Non risiedo in un Comune dove si voterà, ma in quanto lombardo ho una prossimità e un interesse specifici per la città di Milano dove si confrontano Giuseppe Sala, sostenuto da una coalizione di centro-sinistra, e Stefano Parisi, sostenuto da una coalizione di centrodestra. A titolo di esempio faccio quella che per me è un’esercitazione, provando a immaginarmi per chi mi risolverei a votare se votassi a Milano.  Si è parlato molto della somiglianza tra i due candidati, entrambi ex-segretari generali del Comune di Milano. 

Giuseppe (Beppe) Sala, 58 anni, è un dirigente industriale formatosi alla Pneumatici Pirelli e passato poi nel 2003 a Telecom. Nel 2009 il nuovo sindaco di Milano Letizia Moratti, eletto da una maggioranza di centrodestra, lo nomina segretario generale del Comune e poi nel 2010 lo indica con successo alla carica di amministratore delegato della società incaricata di realizzare l’Esposizione Universale di Milano 2015. Da quel momento si sposta verso il centrosinistra e dai successivi governi Monti e Letta viene nominato commissario governativo unico per l’Expo, che in tale veste finisce di costruire e gestisce.

Stefano Parisi, 59 anni, alto funzionario ministeriale, approda a Milano nel 1997 quando il sindaco Gabriele Albertini, eletto egli pure da una maggioranza di centro-destra, lo vuole come suo  segretario generale (City manager). Dal 1992 fino a quel momento aveva lavorato a Roma a palazzo Chigi come capo dei consiglieri economici di cinque diversi successivi presidenti del Consiglio: Amato, Ciampi, Berlusconi, Dini, Prodi. Tra il 2000 e il 2004 è stato quindi direttore generale della Confindustria, e poi amministratore delegato di Fastweb fino al 2010. Per chi pensa alla politica come riflesso di una presenza di popolo la prima reazione alla lettura di questi profili è in entrambi i casi: no comment.

Sono poi entrambi dei “laici” senza alcun manifesto interesse per il fatto cristiano e per le culture anche politiche che ne derivano. Sala appartiene a un ambiente per il quale i cattolici non dovrebbero più esistere e d’istinto non li sopporta. Grazie però a una forte capacità di autocontrollo riesce a farlo vedere il meno possibile. Parisi, che è romano, sembra avere la stima che spesso a Roma un certo ceto dirigente nutre per la Chiesa in quanto istituzione capace di imporsi e di persistere attraverso i secoli. Un riconoscimento di fatto senza ulteriori curiosità ed emozioni. 
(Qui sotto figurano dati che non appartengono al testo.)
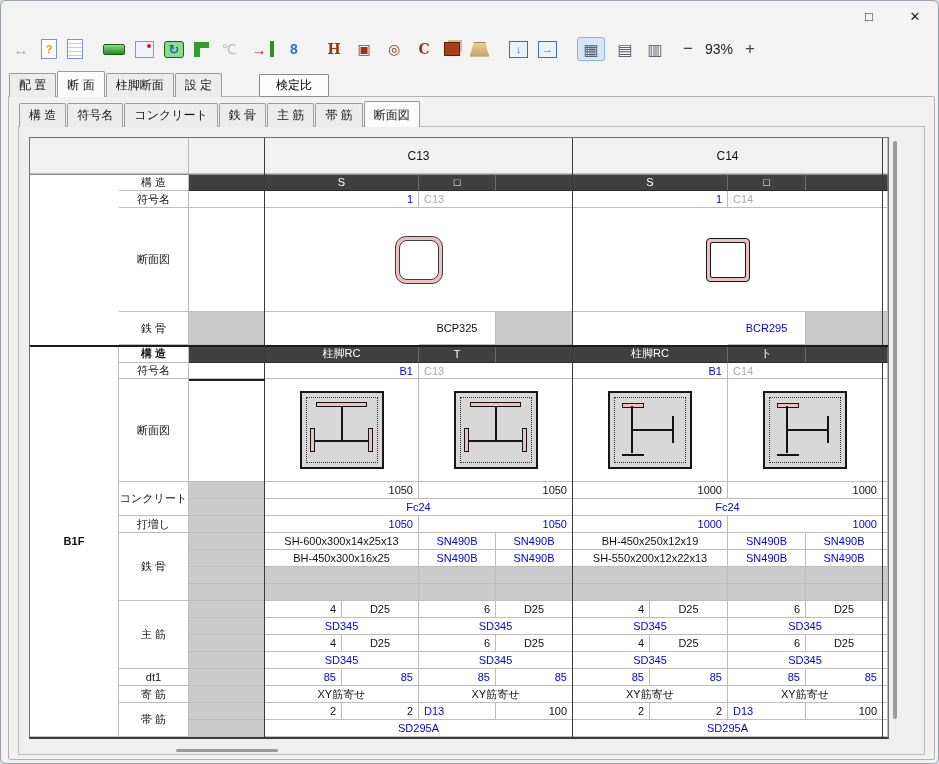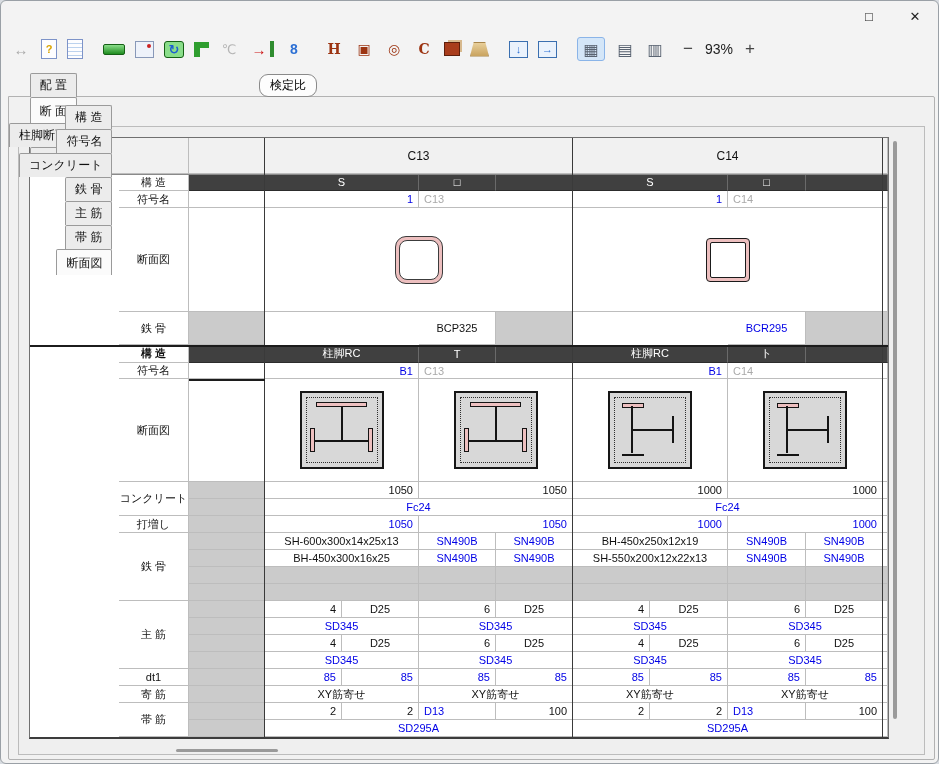--- a/index.html
+++ b/index.html
@@ -28,26 +28,26 @@
   .i-steel{color:#9c3412;font-weight:bold;font-size:14px;font-family:"DejaVu Serif","Liberation Serif",serif;}
   .i-solid{width:14px;height:12px;min-width:14px;background:#a93d1c;border:1px solid #5e1f0c;box-shadow:3px -3px 0 -1px #d7b98e;}
   .i-brush{width:17px;height:13px;min-width:17px;background:linear-gradient(#e8cf9a,#c9a35f);border:1px solid #a8854a;clip-path:polygon(20% 0,80% 0,100% 100%,0 100%);}
   .i-win{width:17px;height:15px;min-width:17px;border:1px solid #3a6fb0;background:#eaf2fc;color:#2b6fd4;font-size:11px;font-weight:bold;}
   .i-grid{font-size:16px;color:#5a6472;}
   .i-grid.sel{background:#d4e6f8;border:1px solid #8ab4e8;border-radius:3px;padding:0 3px;}
   .gap{margin-left:10px;}
   .zoomctl{display:flex;align-items:center;gap:12px;font-size:14px;color:#222;margin-left:8px;}
   .zbtn{font-size:17px;color:#444;}
   
-  .tabs{position:absolute;display:flex;align-items:flex-end;flex-direction:column;}
+  .tabs{position:absolute;display:flex;align-items:flex-end;}
   .tabs1{left:8px;top:72px;height:24px;z-index:3;}
   .tabs2{left:18px;top:104px;height:22px;z-index:3;}
   .tab{border:1px solid #9a9a9a;border-bottom:none;background:#ececec;padding:3px 9px;font-size:12px;color:#111;border-radius:2px 2px 0 0;margin-right:1px;white-space:nowrap;}
   .tab.sel{background:#fbfbfb;padding-top:5px;}
-  .btn{position:absolute;left:258px;top:73px;padding:2px 10px;font-size:12px;border:1px solid #8a8a8a;border-radius:9px;background:#fdfdfd;z-index:3;}
+  .btn{position:absolute;left:258px;top:73px;padding:2px 16px;font-size:12px;border:1px solid #8a8a8a;border-radius:1px;background:#fdfdfd;z-index:3;}
   .panel1{position:absolute;left:7px;top:95px;width:925px;height:662px;border:1px solid #b2b2b2;background:#f1f1f1;border-radius:0 2px 2px 2px;}
   .panel2{position:absolute;left:17px;top:125px;width:905px;height:627px;border:1px solid #bcbcbc;background:#efefef;}
   
   .tbl{position:absolute;left:28px;top:136px;display:grid;
        grid-template-columns:89px 70px 76px 77px 77px 77px 77px 77px 78px 78px 77px 5px;
        grid-template-rows:36px 17px 17px 104px 33px 18px 16px 103px repeat(15,17px);
        border:1px solid #707070;border-bottom:2px solid #3c3c3c;background:#fff;z-index:2;}
   .c{border-right:1px solid #bdbdbd;border-bottom:1px solid #bdbdbd;font-size:11px;display:flex;align-items:center;justify-content:center;min-width:0;overflow:hidden;color:#111;background:#fff;white-space:nowrap;}
   .r{justify-content:flex-end;padding-right:5px;}
   .l{justify-content:flex-start;padding-left:5px;}
@@ -142,20 +142,21 @@
   <div class="panel2"></div>
 
   <div class="tbl">
 
     <div class="c hd" style="grid-area:1/1/2/3"></div>
     <div class="c hd" style="grid-area:1/3/2/4"></div>
     <div class="c hd" style="grid-area:1/4/2/8">C13</div>
     <div class="c hd" style="grid-area:1/8/2/12">C14</div>
     <div class="c hd" style="grid-area:1/12/2/13"></div>
 
+    <div class="c bold" style="grid-area:6/1/24/2">B1F</div>
 
     <div class="c" style="grid-area:2/2/3/3">構 造</div>
     <div class="c" style="grid-area:3/2/4/3">符号名</div>
     <div class="c" style="grid-area:4/2/5/3">断面図</div>
     <div class="c" style="grid-area:5/2/6/3">鉄 骨</div>
 
     <div class="c bold" style="grid-area:6/2/7/3">構 造</div>
     <div class="c" style="grid-area:7/2/8/3">符号名</div>
     <div class="c" style="grid-area:8/2/9/3">断面図</div>
     <div class="c" style="grid-area:9/2/11/3">コンクリート</div>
Sin qui non c’è motivo di tifare per l’uno o per l’altro. Nei limiti di tale quadro ciò che fa la differenza è la concezione che rispettivamente i due e le coalizioni che li sostengono hanno del potere.  Sala è uno statalista convinto e incrollabile; Parisi tende nella medesima direzione, ma è anche disposto a mettere in discussione il suo statalismo tendenziale. Perciò, con tanti auguri ai milanesi, concludo che se fossi residente a Milano voterei Parisi. Con la viva speranza che nella sua maggioranza ci sia poi gente capace di dimostrargli quanto sarebbe per lui utile e vantaggioso dare spazio anche a chi pensa ci siano più stelle in cielo che nella sua filosofia.